Opinion: Benefit from the transfer of knowledge and experience
By Johann Botha, Director at Marval South Africa
The South African IT environment is growing and changing rapidly, especially as we recover from a recession. This rapid growth has highlighted a need for more managers with ‘business management’ skills. IT Managers not only require technical skills but also broader businesses skills which are becoming more of a pre-requisite.
Individuals that become managers often begin their careers as technical resources, demonstrating competence and skill, and as a result are promoted to team leaders and then onto a management role. For newly promoted technical managers, some of their responsibilities such as creating budgets and managing performance can be daunting.
These newly appointed managers with a high level of technical ability mean that they are very likely to continue to be promoted, until they reach a point where ‘general’ management skills are required for them to progress.
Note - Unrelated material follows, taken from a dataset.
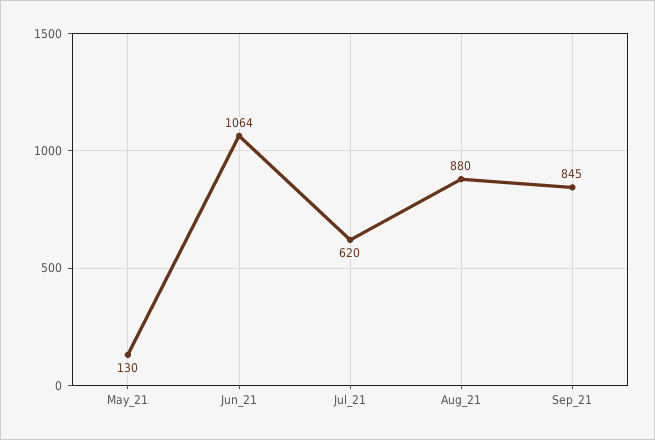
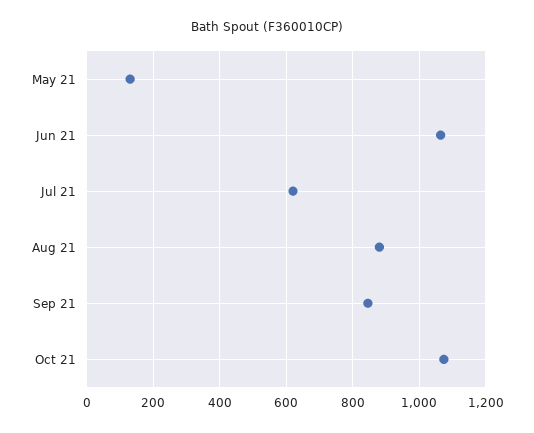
Oct 21: none -> 1080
A manager’s role is to use the available resources in the best possible way to achieve the organisations goals and objectives. IT managers don’t only manage technology but need to build the requisite skills around planning work; budgeting; people and performance management; goal setting and relationship management.
Addressing the challenge
Business and management courses are often seen as a solution to this management skills gap, however, they often prove ineffective as they simply provide the theory without contextualising it to a specific IT department within an organisation. The result is a failure in one crucial aspect – the importance of learning through experience that relates back to the specific environment. This is not to say that these courses do not have value, but it is important to understand the theoretical precepts in context and use training in conjunction with and practical experience and applicability.
In order to assist managers on a more practical level, many organisations seek the services of what is known as a ‘consultant’ in the South African market; someone that is technically competent but does necessarily understand the context in which this knowledge should be applied to the company. This approach too has proved to be ineffective in bridging the skills gap, since consultants generally engage with an organisation to execute on behalf of the managers instead of teaching them the skills required to ‘do it themselves’ by transferring skills.
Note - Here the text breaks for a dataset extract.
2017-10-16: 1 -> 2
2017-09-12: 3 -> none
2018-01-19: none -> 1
As a result, a pile of documentation is generated that simply becomes ‘shelf ware’. Managers do not internalise the information or learn anything from it. The term ‘consultant’ is not an accurate one, since a person that engages with an organisation and executes the manager’s duties rather than assisting them to execute these duties themselves is actually a contractor.
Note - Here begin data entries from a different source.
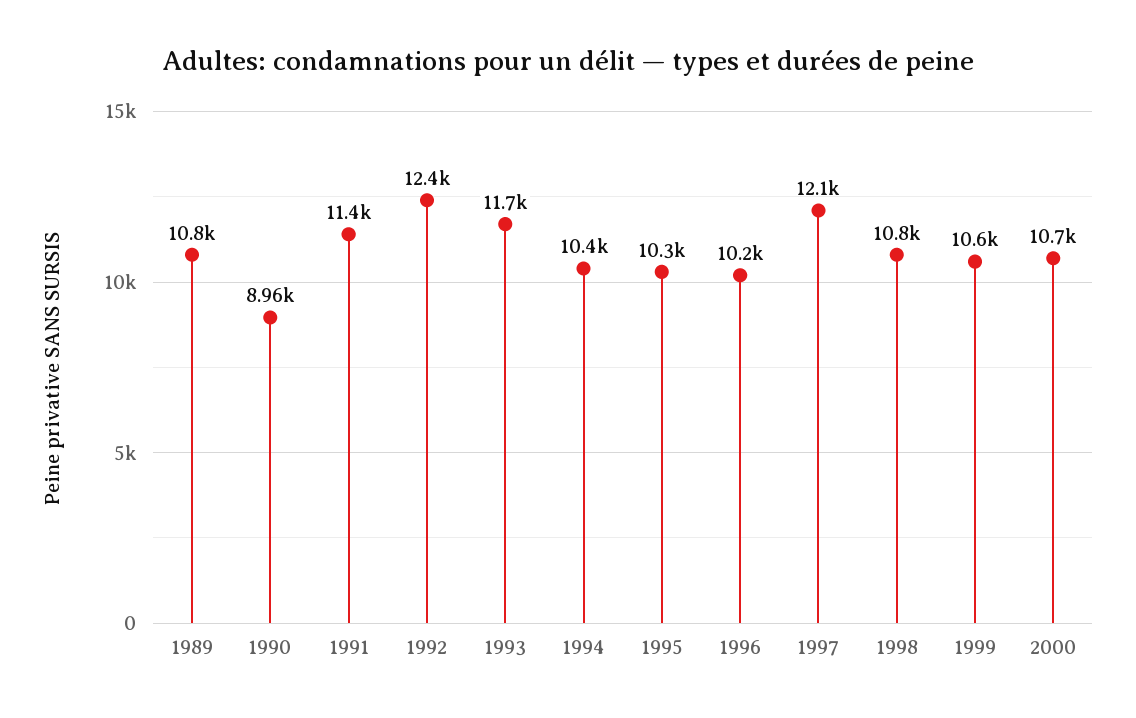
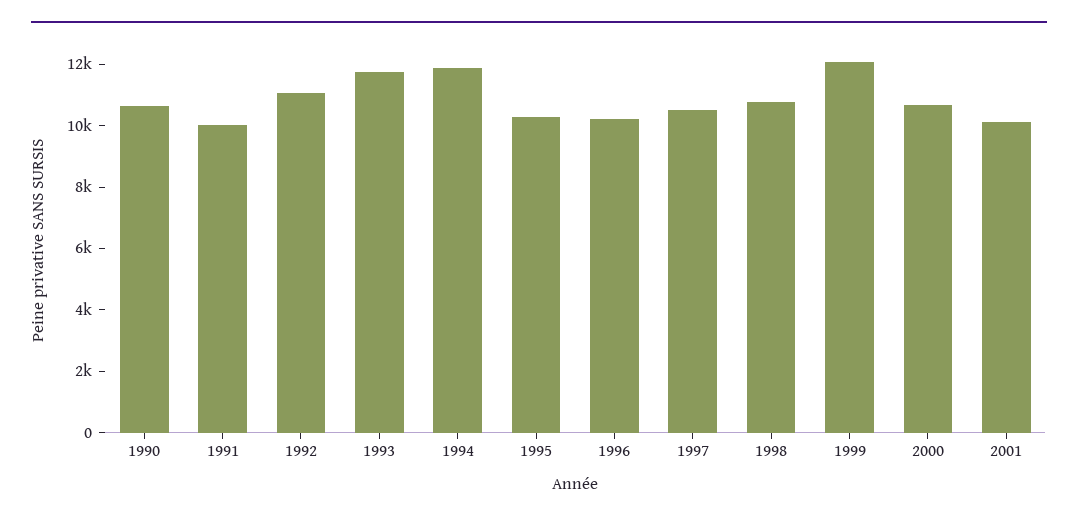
1989: 10800 -> none
1990: 8960 -> 10500
1991: 11400 -> 10000
1992: 12400 -> 11000
1994: 10400 -> 12000
1997: 12100 -> 10500
1999: 10600 -> 12000
2001: none -> 10000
Consultants in this sense of the word will leave behind information, but not knowledge, because the information still fails to be contextualised.
The management coaching approach – bridging the skills gap
Management coaching has evolved out of the need for both theory and context and the necessity of learning through experience. A management coach will not only deliver the theory and principles required, they will assist organisations’ to make sense of the context to which the theory is applied.
This aids staff to understand what the outcome of their decisions will be – in context – and is instrumental in assisting them to work through challenges. The management coach should not simply deliver ‘paperwork’ to the organisation but rather work through organisational challenges with the manager being coached, helping managers to process information, transforming this into organisational knowledge by offering sound advice and practical assistance sparingly and only when required. The role of the coach is to ask the right questions and to guide managers into correctly assessing and addressing situations, minimising the mistakes made while still enabling them to benefit from the value of learning through experience.
It is important to remember that some people are better suited to specific roles. A consultant (coach) should be able to identify the best environment for any particular person in which they can excel and add the most value to the organisation, help them to identify the areas they should be focusing on, and develop their natural abilities in these areas.
When the consultant (coach) departs, they should have provided the managers with the knowledge they require along with guidance on how to apply their new found knowledge, taking them through a process that make them better managers. The consultant also assists managers to fast track goal achievement by preventing them from making some of the common mistakes most new managers’ makes. If a consultant does not enable the skills transfer that makes a meaningful difference to the organisation, they have not done their job properly.
Not all consultants are equal
The traditional consulting approach is to create dependence for the organisation due to the role of executing on behalf of managers. This ultimately equates to managers that require somebody else to think for them.
This is a dangerous practice as the organisation will never see improvement in their managers, since there is little ownership and limited creation of knowledge. In addition, these consultants to not address the skills gap effectively within the organisation.
Organisations need to gear their managers for success, with the end result in mind that the managers should be equipped to reach their goals, and be effective and efficient with the additional skills obtained. A vast improvement should be seen in the managers once the consultant has left.
This underpins the principle of continuous improvement. In order for it to succeed there needs to be ownership within the organisation.
It does not make sense for a company to source the skills of a consultant as a ‘stop gap’ for skills lacking in management. It is far better to have the consultant train and coach management within the organisation, creating a more sustainable result.